As I said in my last post I'm currently in the process of a mega-sized research project on fitting. In the first post I examined the correct way to cluster combinations of trading rules and instruments.
This next post is rather meatier, and is about evaluating and calibrating some portfolio optimisation techniques. We might call this 'meta optimisation', since we want to find the best way to do optimisation, which itself is effectively a form of optimisation - we are choosing between alternatives based on some utility function.
And because it's optimisation, it can be done in a bad in sample way. And often is. People do have a habit of using a particular data set, working out which optimisation will work best, and then using that. They think they are good people because the optimisation is running in a nice robust out of sample fashion -but they are not good people. Because the choice of optimisation itself has been made having seen all the data.
To avoid this I'm initially going to use random data to evaluate and calibrate the various optimisation techniques. Then no real data will be harmed. A subsequent post will use some real data.
Note: I've sort of had a go at this before, here. However this is a much more thorough look at the problem, whereas the previous post was very limited in scope both of data and also of methodologies. There is also a link here to my multiple posts about probabilistic evalulation of outcomes ().

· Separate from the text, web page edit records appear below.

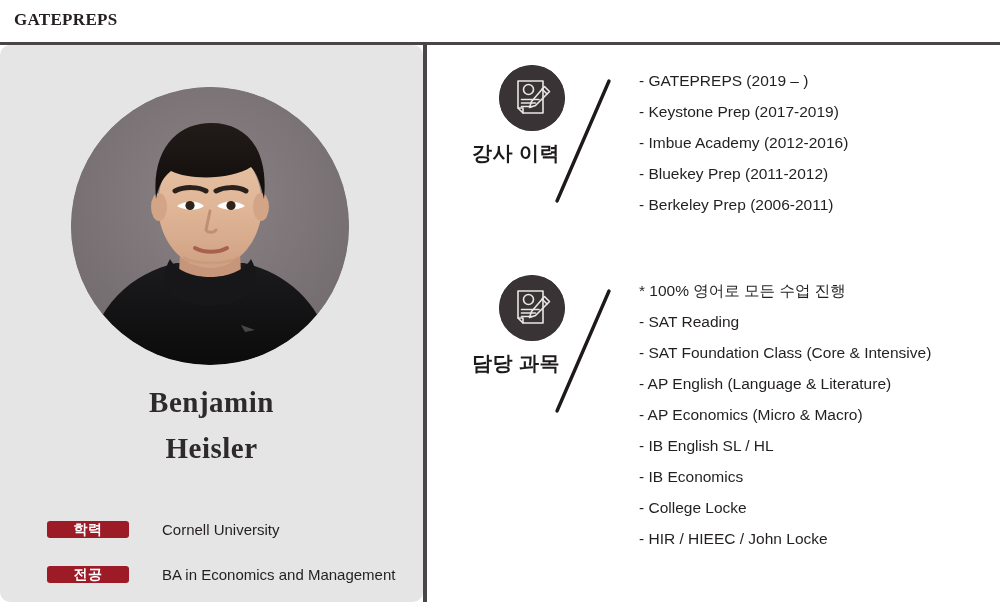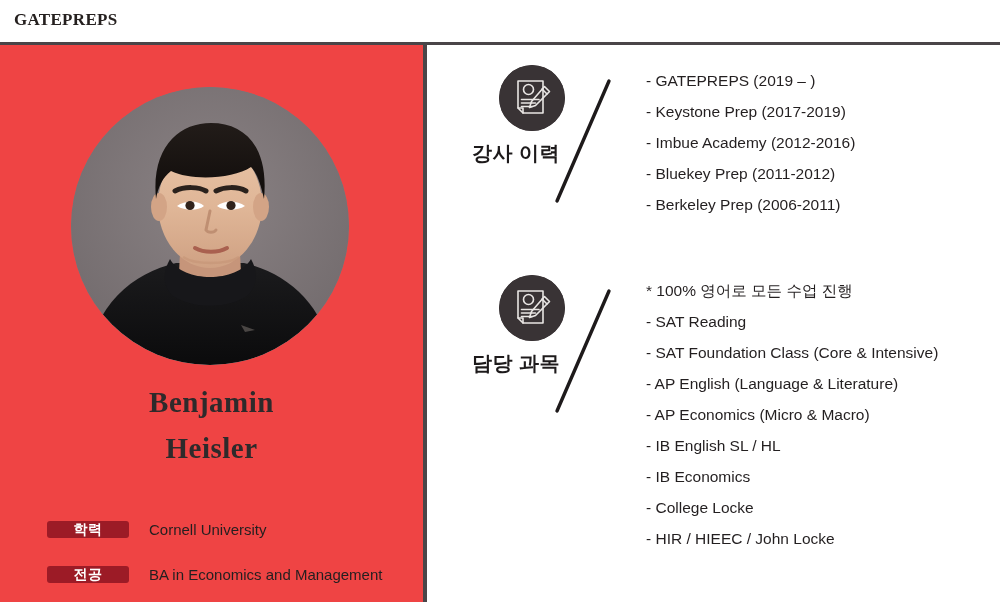--- a/index.html
+++ b/index.html
@@ -45,21 +45,22 @@
     height: 3px;
     background: #4a4548;
   }
 
   
   .left-panel {
     position: absolute;
     left: 0; top: 45px;
     width: 423px;
     height: 557px;
-    background: #ef4444;
+    background: #e5e5e5;
+    border-radius: 10px;
   }
   .panel-divider {
     position: absolute;
     left: 423px; top: 45px;
     width: 4px;
     height: 557px;
     background: #4a4548;
   }
 
   
@@ -104,21 +105,21 @@
     color: #ffffff;
     font-size: 14px;
     font-weight: bold;
     display: flex;
     align-items: center;
     justify-content: center;
     letter-spacing: 0.5px;
     flex: none;
   }
   .badge-value {
-    margin-left: 20px;
+    margin-left: 33px;
     font-size: 15px;
     color: #231f20;
     white-space: nowrap;
   }
 
   
   .right-panel {
     position: absolute;
     left: 427px; top: 45px;
     width: 573px;
@@ -165,21 +166,20 @@
     position: absolute;
     left: 212px;
     top: 0;
     width: 360px;
   }
   .list-item {
     font-size: 15.5px;
     line-height: 31px;
     color: #231f20;
     white-space: nowrap;
-    margin-left: 7px;
   }
 </style>
 </head>
 <body>
 
 <div id="page">
 
   <div class="header">
     <div class="header-title">GATEPREPS</div>
   </div>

Note 2: whilst researching this post I found a 'new' shrinkage based method, EPO, https://papers.ssrn.com/sol3/papers.cfm?abstract_id=3530390 developed by one of my favourite authors (Pedersen of AQR) with co-authors. The main reason I like this is because of the allusion with the more famous EPO which as someone who cycles and follows cycling is obviously quite ironically entertaining (I have described it as 'new' but it's several years old, and I can now see that it was highlighted by younggotti in a comment on my earlier post but which I didn't follow up)

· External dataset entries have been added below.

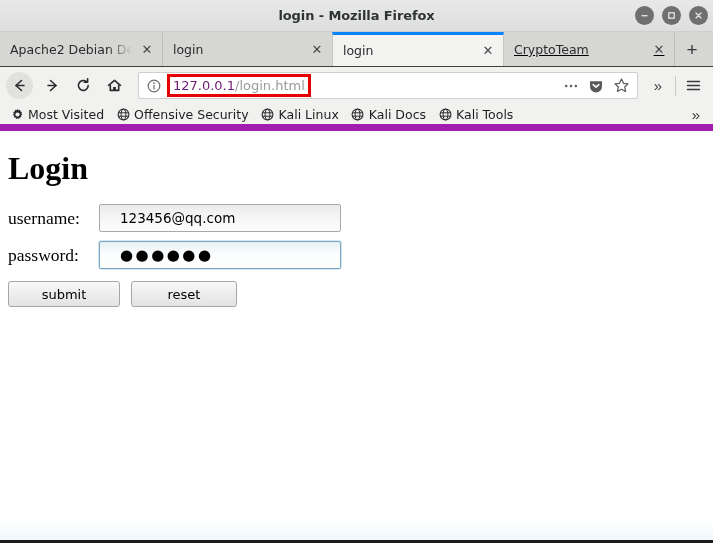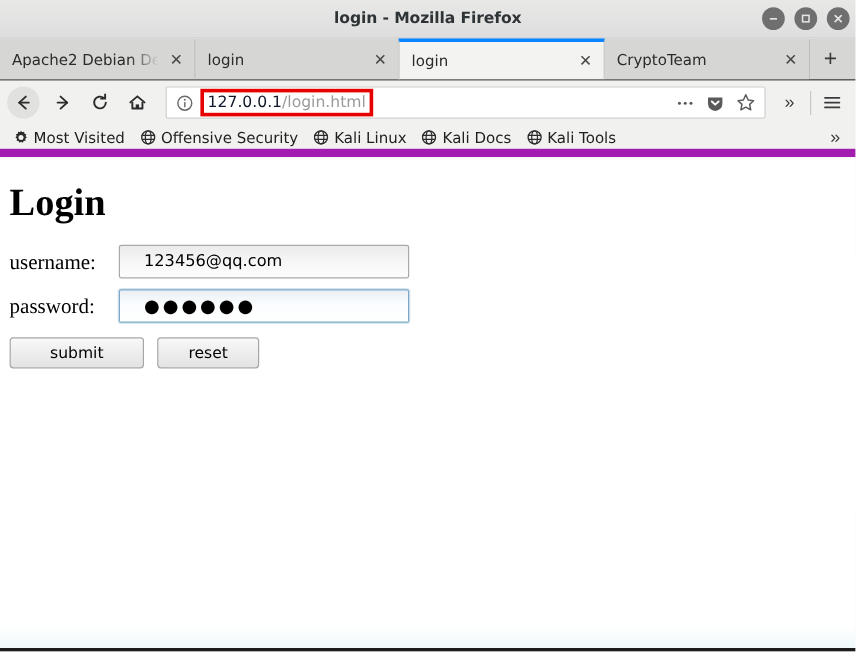--- a/index.html
+++ b/index.html
@@ -115,21 +115,21 @@
     border-top: 3px solid #0a84ff;
     height: 34px;
     border-right: 1px solid #c6c6c4;
     border-left: 1px solid #c6c6c4;
     margin-left: -1px;
     z-index: 2;
   }
   .tab-1 { width: 163px; }
   .tab-2 { width: 170px; }
   .tab-3 { width: 172px; }
-  .tab-4 { width: 170px; border-right: none; }
+  .tab-4 { width: 170px; border-right: none; text-decoration: underline; }
   .newtab {
     width: 34px;
     height: 33px;
     display: flex;
     align-items: center;
     justify-content: center;
     font-size: 19px;
     color: #3a3a3a;
     border-left: 1px solid #bdbdbb;
   }
@@ -190,21 +190,21 @@
     display: flex;
     align-items: center;
     height: 23px;
     box-sizing: border-box;
   }
   .url-text {
     font-size: 13px;
     font-family: "DejaVu Sans", sans-serif;
     white-space: nowrap;
   }
-  .url-host { color: #0f172a; }
+  .url-host { color: #701a75; }
   .url-path { color: #9a9a9a; }
   .urlbar-actions {
     margin-left: auto;
     display: flex;
     align-items: center;
     gap: 5px;
     padding-right: 2px;
   }
   .urlbar-actions .ic {
     width: 20px;
@@ -341,21 +341,21 @@
     color: #000;
     background: linear-gradient(to bottom, #f8f8f8 0%, #ededed 50%, #e3e3e3 100%);
     border: 1px solid #a6a6a6;
     border-radius: 3px;
     padding: 5px 0;
     width: 112px;
     height: 26px;
     box-sizing: border-box;
     line-height: 1;
   }
-  .btn-reset { width: 85px; }
+  .btn-reset { width: 106px; }
 
   
   .bottom-edge {
     position: absolute;
     left: 0;
     right: 0;
     bottom: 0;
     height: 3px;
     background: #1b1b1b;
   }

Note 3: I also came across this relatively new book: https://portfoliooptimizationbook.com/ which is quite a nice survey of the field.
The data
For the data I'm going to keep things real simple. I will be doing an optimisation with nine assets. That might seem an odd number*, but it's because in a subsequent post I will be repeating some of this with real assets, and I have nine specific ones in mind (spoiler alert: three instruments trading three different trading rules/methods: two speeds of trend, plus carry). The true SR of the assets will be drawn with equal proability from this list: [-0.5, -0.25, 0, 0.25, 0.5, 0.75, 1]. The true correlation of the assets will be drawn with equal probability from this list [-0.25, 0, 0.25, 0.5, 0.75, 0.9]. These lists are not fully symmetric, since trading strategy returns of the type I am optimising tend not to have substantial negative correlations or very high/low SR.
* obviously it is indeed an odd number, but it might also appear to be an arbitrary choice.
I will then randomly draw returns from those multivariate Gaussian distributions, generating 2000 outcomes, each with 35 years of history (each 'year' is 256 business days). Why 35 years? Well, I will be varying the length of the in sample period. To be precise, I will use in sample periods between 1 year and 30 years; and evaluate out of sample on a five year basis. Using a (shorter) longer out of sample period would just (increase) reduce the variance between different outcomes; it won't affect their relative efficacy. It seems unlikely anyone will go more than five years without refitting (I do it every year in backtest) this seems about right.
I will generate a certain number of histories and then evaluate the relative performance of each optimiser on each history; thus avoiding the role of luck if one optimiser happens to get a lucky break.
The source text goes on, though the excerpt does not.